La vague de colère soulevée par l'attribution de 165 millions en primes aux dirigeants d'AIG a poussé hier le Congrès américain à voter une taxe spéciale qui permet au gouvernement américain de récupérer la quasi-totalité des sommes versées.

Les primes seront imposées à 90%, une mesure prise pour calmer la grogne populaire, qui menace de paralyser les efforts entrepris par la Maison-Blanche pour aider les entreprises jugées essentielles à la survie du système économique.

 

«Les gens ont dit «non», a scandé le représentant démocrate du Dakota-du-Nord, Earl Pomeroy, en Chambre après le vote. En fait, les gens ont dit «bordel, non!».»

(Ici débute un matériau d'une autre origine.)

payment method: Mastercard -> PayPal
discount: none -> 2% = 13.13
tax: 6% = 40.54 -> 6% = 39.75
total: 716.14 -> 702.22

Il a ajouté, en parlant des dirigeants d'AIG: «Vous êtes des perdants professionnels sans aucune crédibilité. Rendez-nous notre argent.» La totalité des démocrates de la Chambre ont voté en faveur de la résolution, alors que le vote républicain était partagé.

La Maison-Blanche a publié un communiqué stipulant que le vote «traduit bien la colère que les citoyens ressentent face à ces primes. En fin de compte, cela est le symptôme d'un problème plus important: l'explosion d'une bulle qui a récompensé la spéculation irresponsable. C'est ce que nous devons réparer.»

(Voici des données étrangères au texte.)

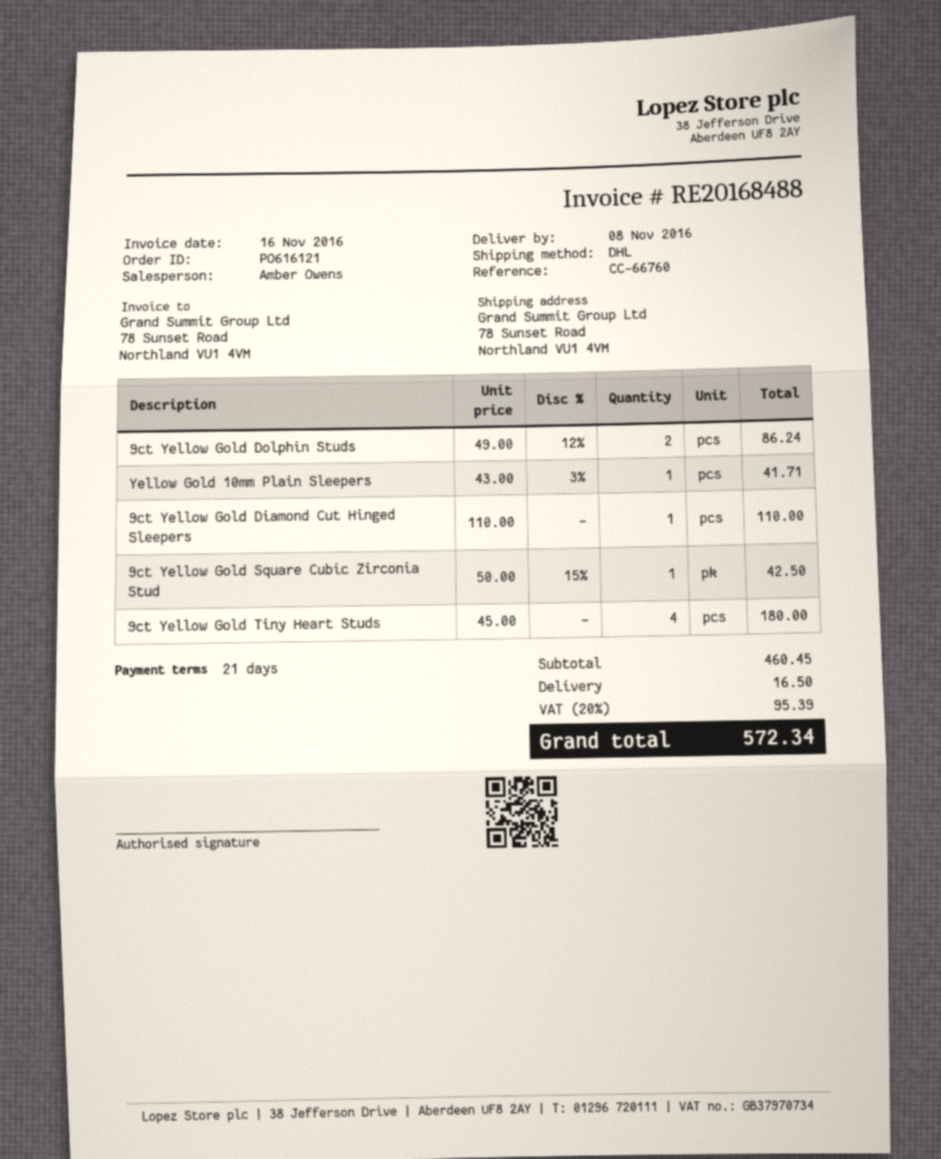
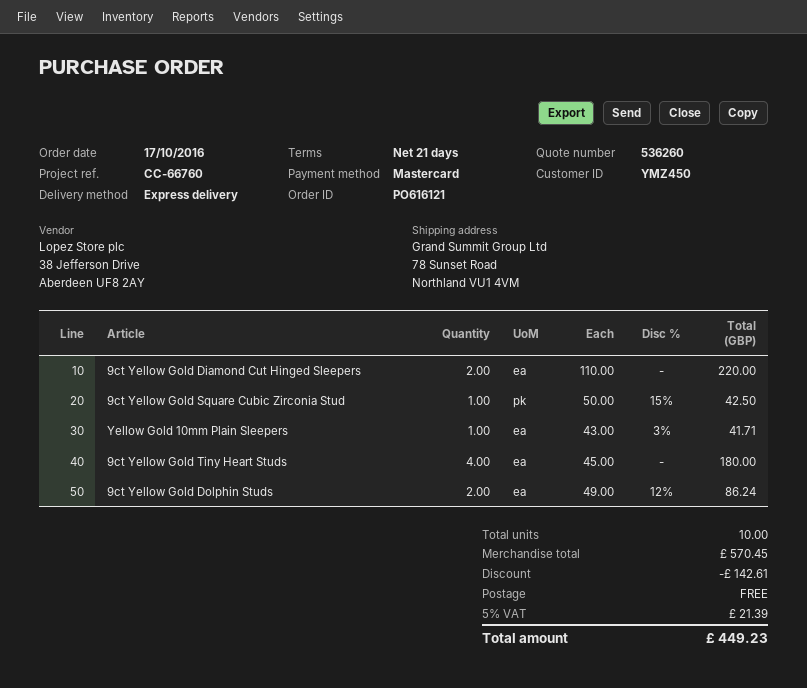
shipping method: DHL -> express
9ct Yellow Gold Diamond Cut Hinged Sleepers: 1 x 110.00 = 110.00 -> 2 x 110.00 = 220.00
subtotal: 460.45 -> 570.45
discount: none -> 142.61
shipping: 16.50 -> 0.00
tax: 20% = 95.39 -> 5% = 21.39
total: 572.34 -> 449.23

Au même moment, des milliers d'Américains ont manifesté devant les bureaux d'AIG à Washington, New York, Miami et Los Angeles, réclamant la fin de «l'avidité des entreprises» et appelant les dirigeants d'AIG à démissionner.

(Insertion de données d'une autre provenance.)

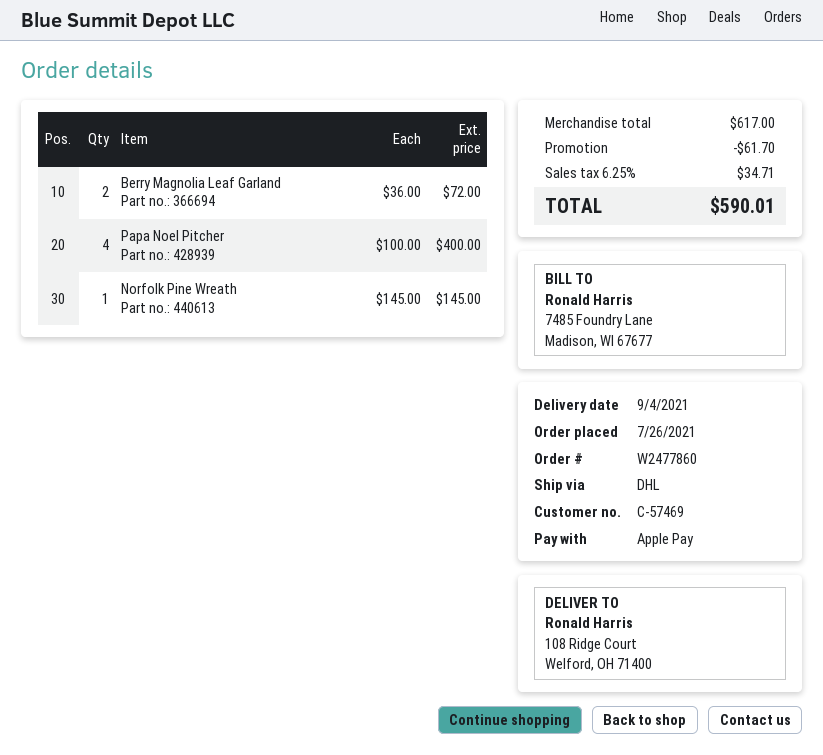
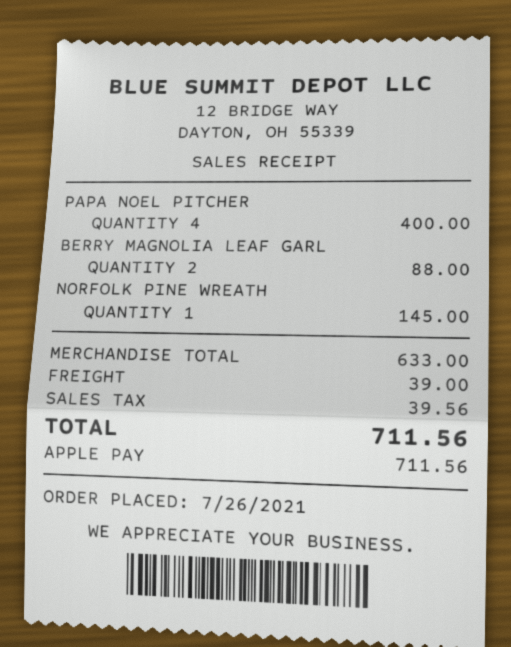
Berry Magnolia Leaf Garland: 2 for 72.00 -> 2 for 88.00
subtotal: 617.00 -> 633.00
discount: 61.70 -> none
shipping: none -> 39.00
tax: 34.71 -> 39.56
total: 590.01 -> 711.56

Pour Jamie Leland, membre du mouvement progressiste MoveOn.org à Los Angeles, le but des manifestations est de rappeler aux géants déchus de la haute finance qu'ils doivent désormais rendre des comptes à la population.

«Leur avarice a mené l'économie mondiale au bord du précipice. Aujourd'hui, leur expérience a pris fin, et ce sont les contribuables qui les gardent en vie. Ils doivent comprendre que le monde a changé. Ce ne sont plus eux qui dictent les règles», a-t-il dit.

La Maison-Blanche déconnectée?

La fureur entourant les primes d'AIG ne semble pas perturber la Maison-Blanche. Le conseiller spécial du président, David Axelrod, a minimisé l'affaire, hier, en affirmant que «les gens ne s'assoient pas à leur table de cuisine pour parler d'AIG. Ils ont peur pour leur propre emploi.»

Pourtant, un sondage Gallup dévoilé hier montre que 88% des Américains sont «troublés» par les primes d'AIG, et disent suivre l'histoire de près.

De passage à Los Angeles, le président Barack Obama ne s'est pas attardé sur le scandale d'AIG, mais a cherché à donner de l'espoir aux gens venus l'entendre.

«Je ne peux vous dire si nous allons nous sortir du marasme économique dans quelques mois ou quelques années, mais je peux vous dire que nous allons en sortir plus forts que jamais», a dit le président, chaudement applaudi.

Barack Obama est apparu devant un auditoire d'un millier de personnes en compagnie d'Arnold Schwarzenegger, l'un des rares républicains à appuyer publiquement ses politiques.

Après son discours, le président s'est rendu à Burbank, au nord de Los Angeles, pour y enregistrer une émission du Tonight Show, animé par Jay Leno.

Le passage du président à l'émission de variétés a été dénoncé hier, par les républicains, qui accusent Obama de se laisser distraire alors que l'économie est en péril.

Le stratège démocrate Dan Gerstein a dit ne pas voir d'inconvénient à ce qu'Obama rende visite à Leno. «Je crois qu'il tente de projeter un air de normalité, de rassurer les gens qui travaillent fort, de dire qu'il ne faut pas paniquer. Dans la mesure où il ne fait pas quelque chose de déplacé, cela va être bien reçu.»

Le président risque de devoir aborder la question d'AIG sur le plateau de Leno.

L'animateur fait régulièrement des blagues sur les banques et l'économie. L'une des plus récentes: «L'économie va si mal que, l'autre jour, des voleurs sont entrés dans une banque et ont demandé le chemin pour le dépanneur le plus près.»